[DATA SUPPLIED]:

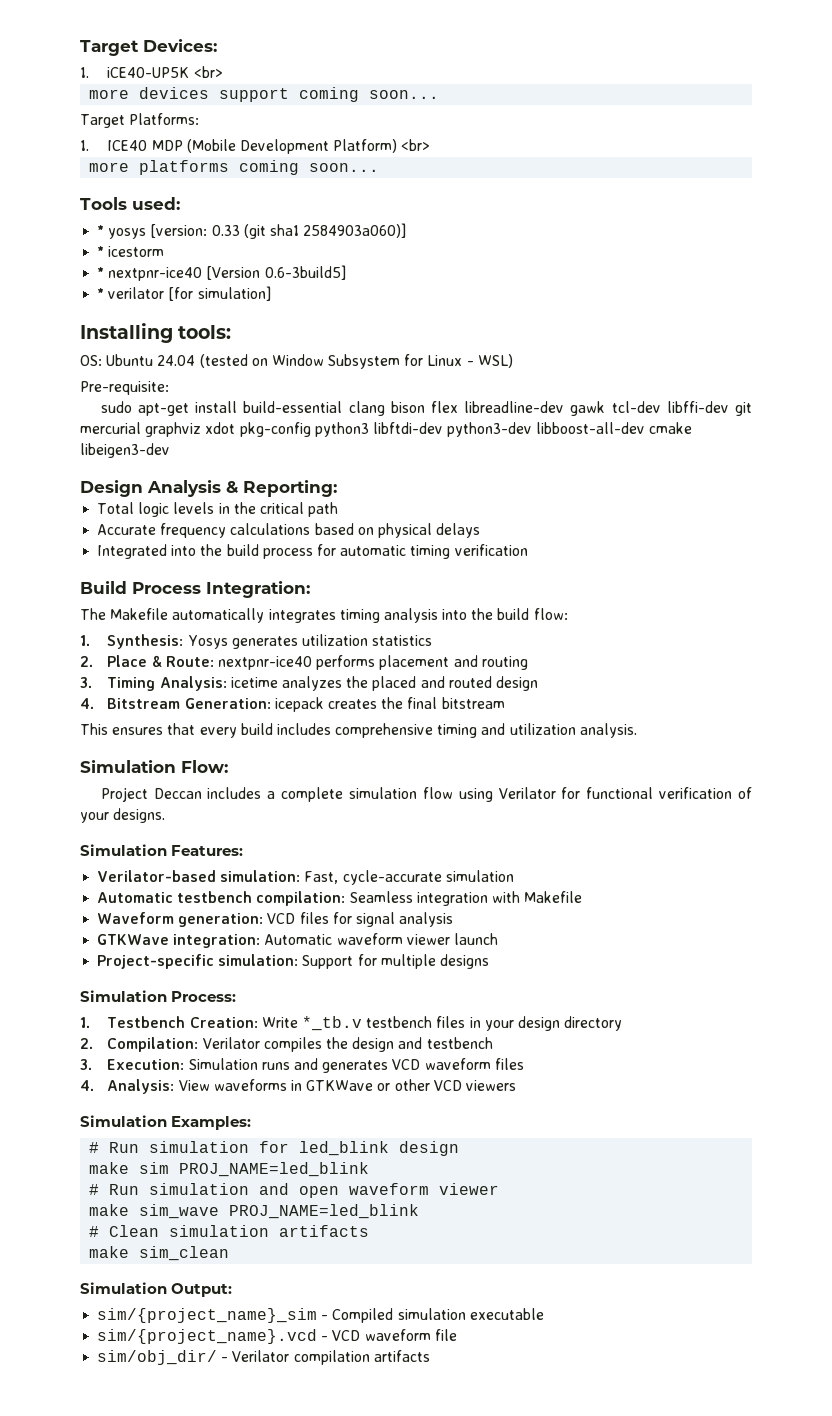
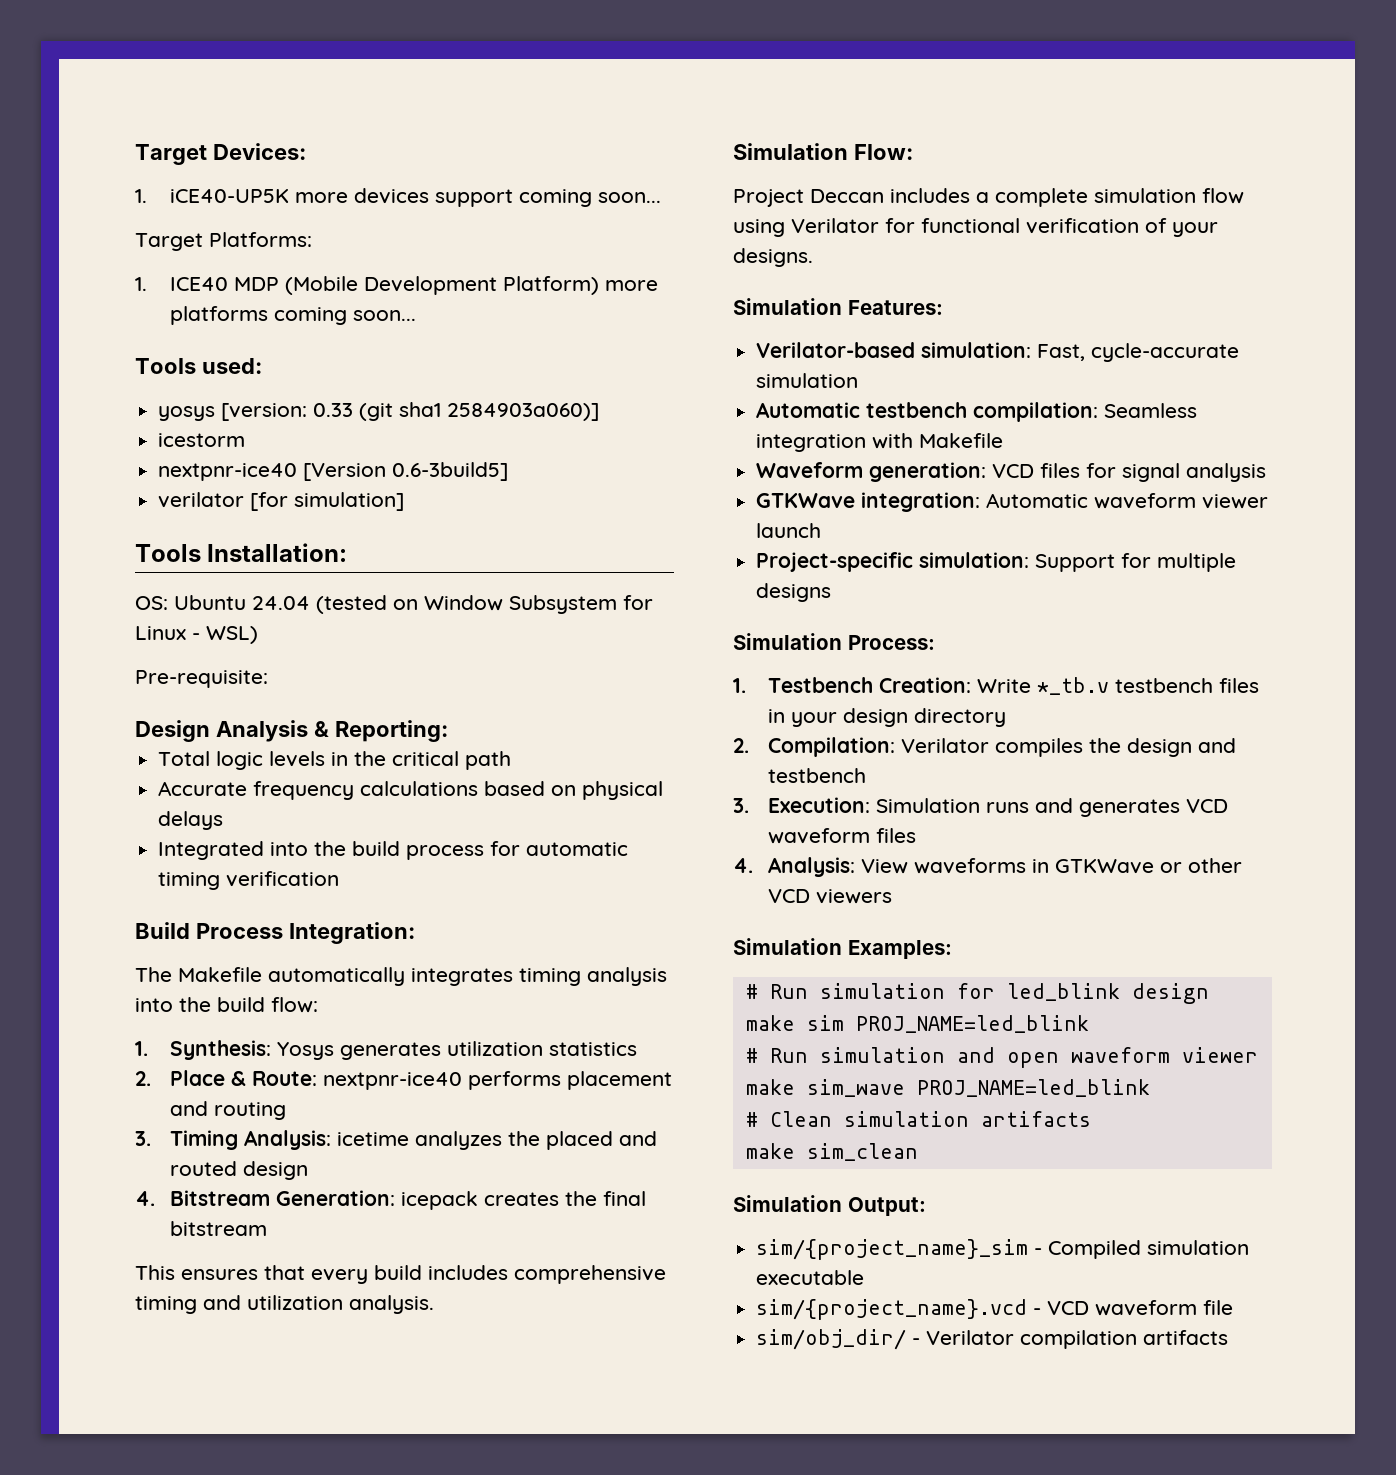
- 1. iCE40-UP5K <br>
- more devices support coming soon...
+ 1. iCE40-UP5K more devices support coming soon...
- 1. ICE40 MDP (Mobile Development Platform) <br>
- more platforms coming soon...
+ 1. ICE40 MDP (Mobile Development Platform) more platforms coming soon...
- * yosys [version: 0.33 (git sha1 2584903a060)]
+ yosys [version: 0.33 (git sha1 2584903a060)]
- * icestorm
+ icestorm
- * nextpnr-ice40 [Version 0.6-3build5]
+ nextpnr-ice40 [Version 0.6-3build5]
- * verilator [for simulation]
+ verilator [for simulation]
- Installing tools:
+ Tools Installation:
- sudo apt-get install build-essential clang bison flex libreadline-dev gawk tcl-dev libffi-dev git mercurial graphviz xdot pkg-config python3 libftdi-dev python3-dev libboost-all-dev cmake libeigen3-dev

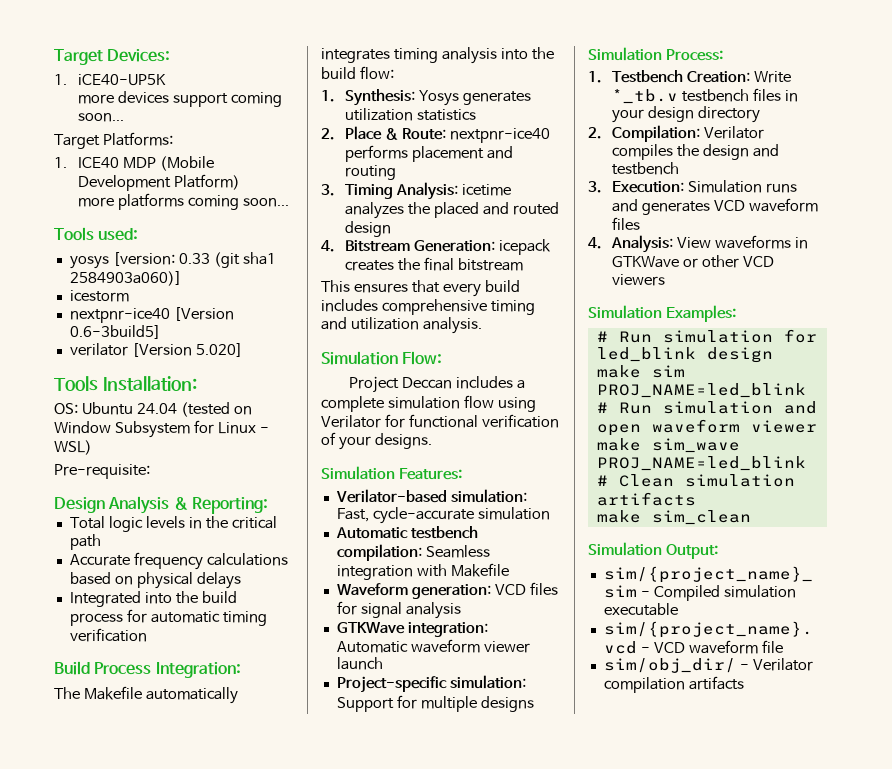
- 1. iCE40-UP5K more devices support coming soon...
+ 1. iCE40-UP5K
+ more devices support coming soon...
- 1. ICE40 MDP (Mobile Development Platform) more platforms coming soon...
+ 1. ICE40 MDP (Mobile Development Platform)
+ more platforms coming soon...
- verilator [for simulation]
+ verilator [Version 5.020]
* * *
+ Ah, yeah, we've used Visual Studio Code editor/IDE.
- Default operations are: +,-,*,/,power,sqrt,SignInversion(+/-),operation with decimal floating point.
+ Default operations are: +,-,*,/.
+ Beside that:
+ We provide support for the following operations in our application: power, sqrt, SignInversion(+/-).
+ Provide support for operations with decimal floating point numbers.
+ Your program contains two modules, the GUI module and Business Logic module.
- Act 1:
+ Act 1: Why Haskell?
* * *
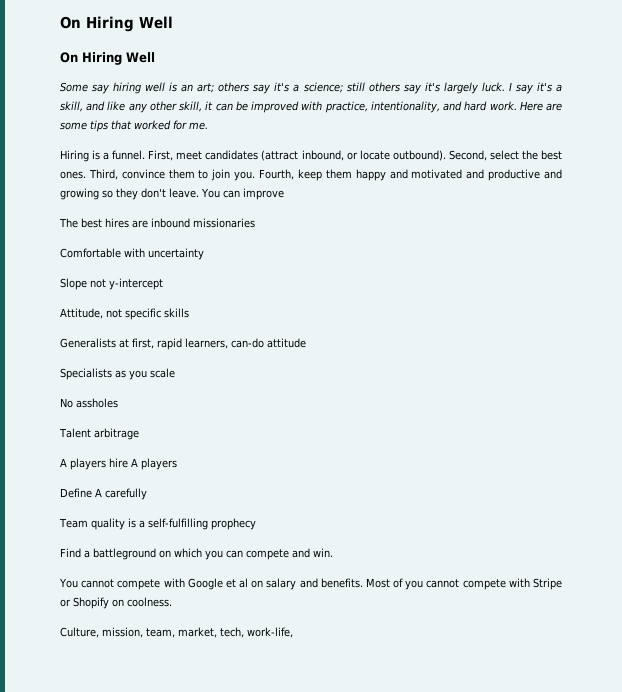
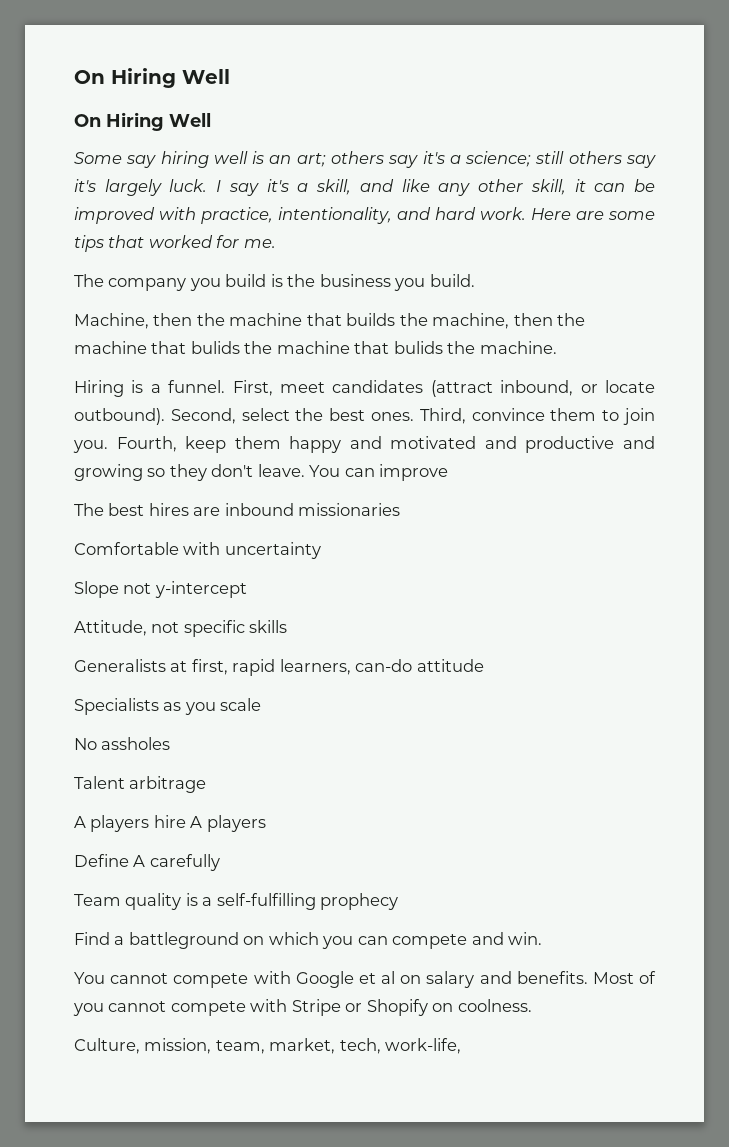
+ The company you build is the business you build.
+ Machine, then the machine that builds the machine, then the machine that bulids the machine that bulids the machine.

[EXERCISE REQUIREMENTS]: When a line in the records above holds "support", that line is to be reported.

[OUTPUT OF THE TASK]:
- more devices support coming soon...
+ 1. iCE40-UP5K more devices support coming soon...
- 1. iCE40-UP5K more devices support coming soon...
+ more devices support coming soon...
+ We provide support for the following operations in our application: power, sqrt, SignInversion(+/-).
+ Provide support for operations with decimal floating point numbers.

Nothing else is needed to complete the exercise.